> [EXERCISE MATERIALS]:
* * * * * * *
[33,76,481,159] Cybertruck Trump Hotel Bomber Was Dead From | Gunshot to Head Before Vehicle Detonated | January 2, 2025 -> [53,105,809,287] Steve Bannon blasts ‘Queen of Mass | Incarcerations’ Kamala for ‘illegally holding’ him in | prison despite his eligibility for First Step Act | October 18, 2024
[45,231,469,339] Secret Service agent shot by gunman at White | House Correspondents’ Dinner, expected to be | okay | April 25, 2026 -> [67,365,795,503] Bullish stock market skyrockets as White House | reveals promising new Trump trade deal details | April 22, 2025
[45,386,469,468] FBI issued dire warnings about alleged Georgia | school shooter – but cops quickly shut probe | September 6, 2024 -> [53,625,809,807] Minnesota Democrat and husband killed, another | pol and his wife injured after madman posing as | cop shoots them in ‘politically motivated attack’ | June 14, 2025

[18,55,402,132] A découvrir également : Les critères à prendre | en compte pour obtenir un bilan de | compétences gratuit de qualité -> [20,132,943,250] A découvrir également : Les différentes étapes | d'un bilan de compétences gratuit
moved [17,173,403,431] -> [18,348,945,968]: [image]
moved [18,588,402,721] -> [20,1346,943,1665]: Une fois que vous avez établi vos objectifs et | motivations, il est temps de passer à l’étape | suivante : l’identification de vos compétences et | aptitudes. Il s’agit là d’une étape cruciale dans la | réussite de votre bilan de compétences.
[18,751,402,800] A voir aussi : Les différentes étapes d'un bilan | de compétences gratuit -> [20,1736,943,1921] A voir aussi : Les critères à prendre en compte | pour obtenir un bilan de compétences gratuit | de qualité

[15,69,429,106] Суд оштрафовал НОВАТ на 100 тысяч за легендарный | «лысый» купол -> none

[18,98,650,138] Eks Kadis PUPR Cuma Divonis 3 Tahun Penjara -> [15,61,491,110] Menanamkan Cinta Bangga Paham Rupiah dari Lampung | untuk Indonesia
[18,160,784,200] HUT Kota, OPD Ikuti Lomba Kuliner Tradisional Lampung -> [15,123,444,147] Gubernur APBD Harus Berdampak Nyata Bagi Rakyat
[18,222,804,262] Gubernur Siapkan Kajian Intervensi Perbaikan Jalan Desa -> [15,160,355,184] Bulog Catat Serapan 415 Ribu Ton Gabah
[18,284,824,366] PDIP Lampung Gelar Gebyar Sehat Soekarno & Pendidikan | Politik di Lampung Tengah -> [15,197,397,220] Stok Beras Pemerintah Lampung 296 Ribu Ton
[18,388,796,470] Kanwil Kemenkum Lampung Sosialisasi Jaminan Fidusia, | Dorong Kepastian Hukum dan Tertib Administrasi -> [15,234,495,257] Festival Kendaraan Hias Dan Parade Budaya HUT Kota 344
* * * * * * *
> [ASSIGNMENT]: The full listing above should be returned exactly as supplied.

> [ANSWER TO THIS EXERCISE]:
[33,76,481,159] Cybertruck Trump Hotel Bomber Was Dead From | Gunshot to Head Before Vehicle Detonated | January 2, 2025 -> [53,105,809,287] Steve Bannon blasts ‘Queen of Mass | Incarcerations’ Kamala for ‘illegally holding’ him in | prison despite his eligibility for First Step Act | October 18, 2024
[45,231,469,339] Secret Service agent shot by gunman at White | House Correspondents’ Dinner, expected to be | okay | April 25, 2026 -> [67,365,795,503] Bullish stock market skyrockets as White House | reveals promising new Trump trade deal details | April 22, 2025
[45,386,469,468] FBI issued dire warnings about alleged Georgia | school shooter – but cops quickly shut probe | September 6, 2024 -> [53,625,809,807] Minnesota Democrat and husband killed, another | pol and his wife injured after madman posing as | cop shoots them in ‘politically motivated attack’ | June 14, 2025

[18,55,402,132] A découvrir également : Les critères à prendre | en compte pour obtenir un bilan de | compétences gratuit de qualité -> [20,132,943,250] A découvrir également : Les différentes étapes | d'un bilan de compétences gratuit
moved [17,173,403,431] -> [18,348,945,968]: [image]
moved [18,588,402,721] -> [20,1346,943,1665]: Une fois que vous avez établi vos objectifs et | motivations, il est temps de passer à l’étape | suivante : l’identification de vos compétences et | aptitudes. Il s’agit là d’une étape cruciale dans la | réussite de votre bilan de compétences.
[18,751,402,800] A voir aussi : Les différentes étapes d'un bilan | de compétences gratuit -> [20,1736,943,1921] A voir aussi : Les critères à prendre en compte | pour obtenir un bilan de compétences gratuit | de qualité

[15,69,429,106] Суд оштрафовал НОВАТ на 100 тысяч за легендарный | «лысый» купол -> none

[18,98,650,138] Eks Kadis PUPR Cuma Divonis 3 Tahun Penjara -> [15,61,491,110] Menanamkan Cinta Bangga Paham Rupiah dari Lampung | untuk Indonesia
[18,160,784,200] HUT Kota, OPD Ikuti Lomba Kuliner Tradisional Lampung -> [15,123,444,147] Gubernur APBD Harus Berdampak Nyata Bagi Rakyat
[18,222,804,262] Gubernur Siapkan Kajian Intervensi Perbaikan Jalan Desa -> [15,160,355,184] Bulog Catat Serapan 415 Ribu Ton Gabah
[18,284,824,366] PDIP Lampung Gelar Gebyar Sehat Soekarno & Pendidikan | Politik di Lampung Tengah -> [15,197,397,220] Stok Beras Pemerintah Lampung 296 Ribu Ton
[18,388,796,470] Kanwil Kemenkum Lampung Sosialisasi Jaminan Fidusia, | Dorong Kepastian Hukum dan Tertib Administrasi -> [15,234,495,257] Festival Kendaraan Hias Dan Parade Budaya HUT Kota 344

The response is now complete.